> What the task requires: Transcribe exactly everything in the data below from the line containing "Front. Cushion Attach.: 1000" down to the line containing "total: 23659.38 -> 21339.59", both lines included and nothing further.

> Materials provided:
------------------------------------

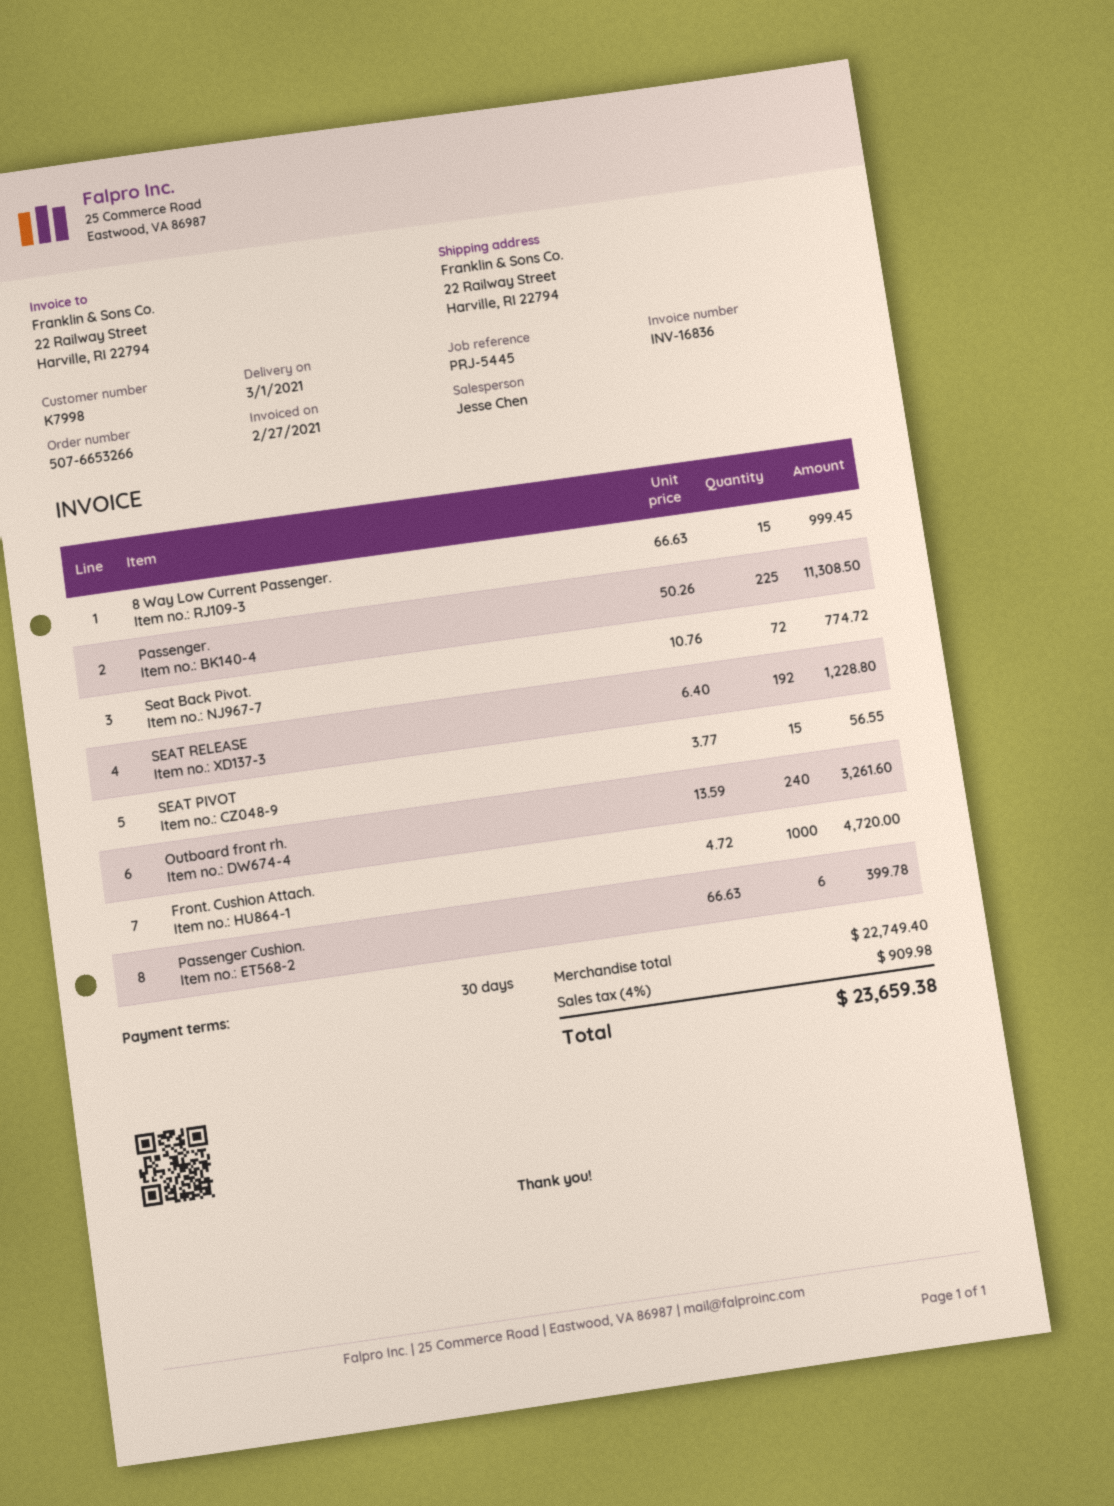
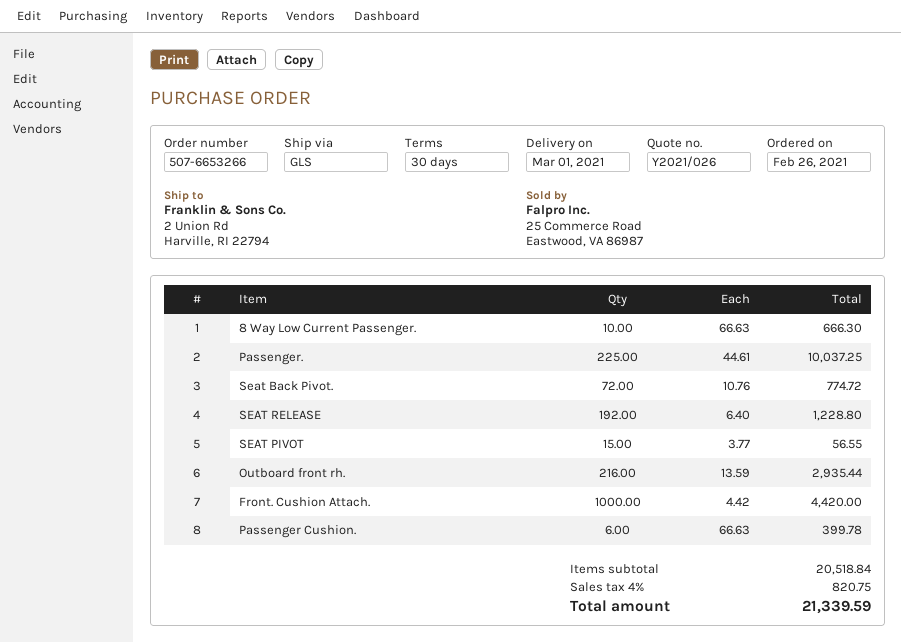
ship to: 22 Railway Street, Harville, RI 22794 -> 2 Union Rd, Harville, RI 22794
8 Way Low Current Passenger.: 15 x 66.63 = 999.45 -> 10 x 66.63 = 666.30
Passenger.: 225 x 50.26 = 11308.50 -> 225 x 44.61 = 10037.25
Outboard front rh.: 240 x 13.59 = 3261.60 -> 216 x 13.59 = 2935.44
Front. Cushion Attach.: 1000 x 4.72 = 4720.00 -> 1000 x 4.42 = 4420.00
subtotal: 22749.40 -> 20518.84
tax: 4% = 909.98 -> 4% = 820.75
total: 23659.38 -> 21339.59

------------------------------------

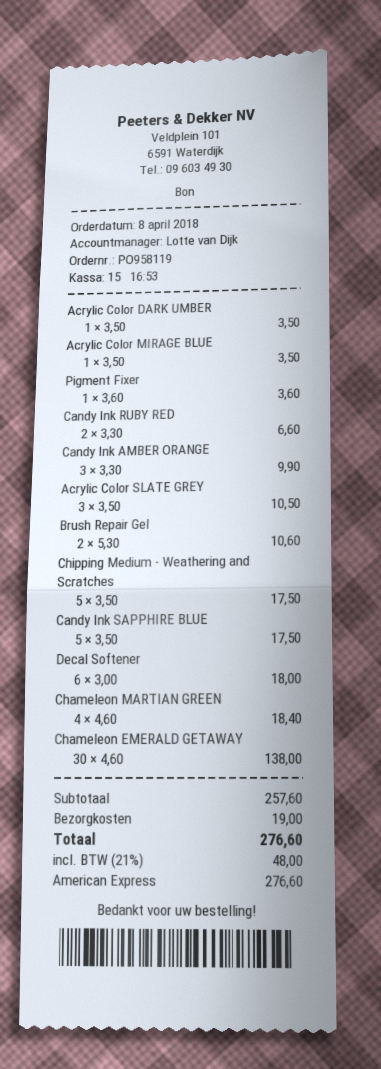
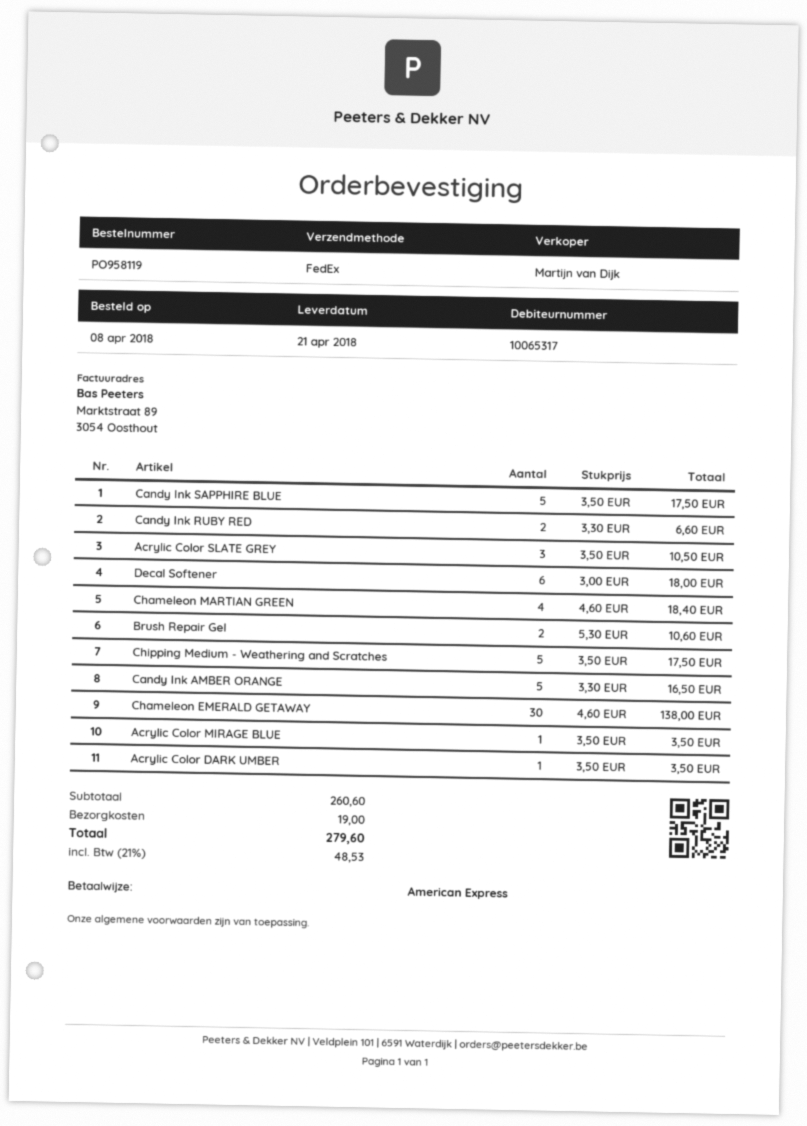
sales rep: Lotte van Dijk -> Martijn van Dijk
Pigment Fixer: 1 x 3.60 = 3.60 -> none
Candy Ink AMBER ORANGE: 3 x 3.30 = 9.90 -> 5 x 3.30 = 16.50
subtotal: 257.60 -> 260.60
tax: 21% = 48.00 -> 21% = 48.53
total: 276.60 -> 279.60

------------------------------------

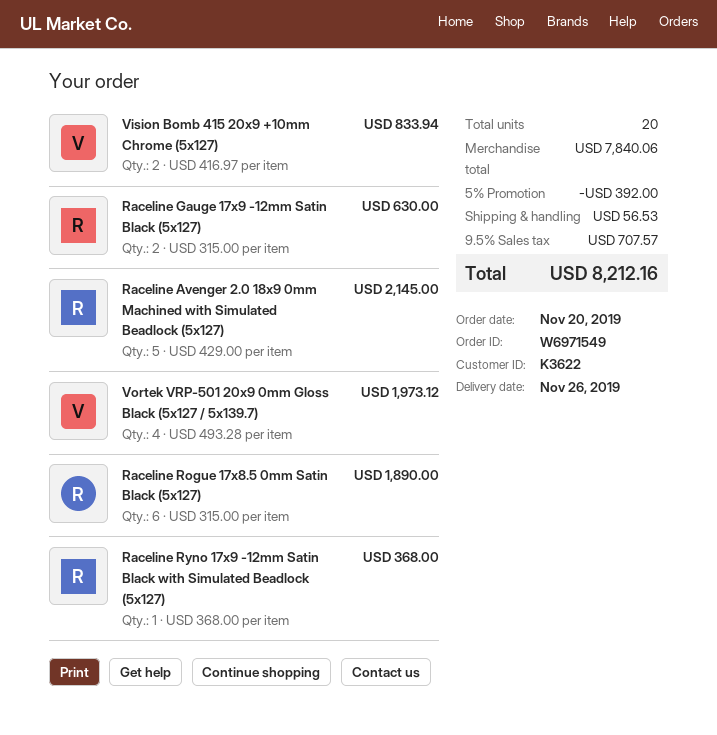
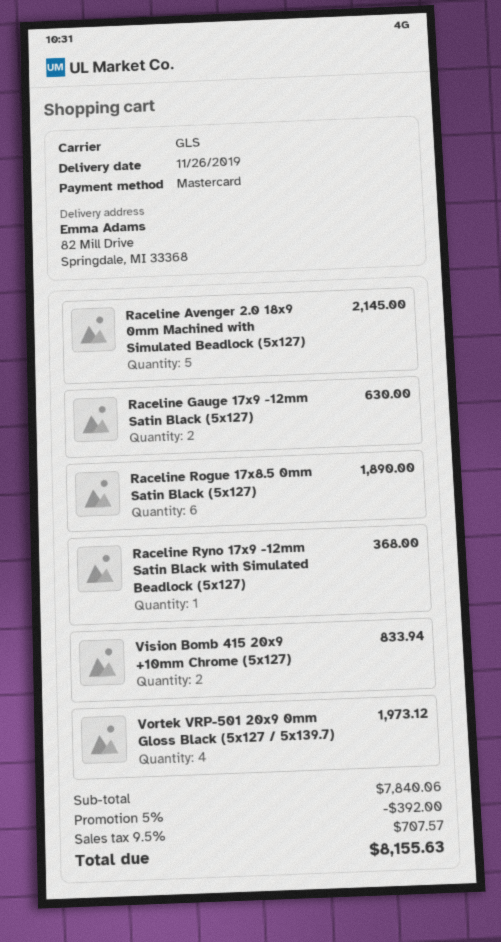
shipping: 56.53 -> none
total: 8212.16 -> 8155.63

------------------------------------

> Response:
Front. Cushion Attach.: 1000 x 4.72 = 4720.00 -> 1000 x 4.42 = 4420.00
subtotal: 22749.40 -> 20518.84
tax: 4% = 909.98 -> 4% = 820.75
total: 23659.38 -> 21339.59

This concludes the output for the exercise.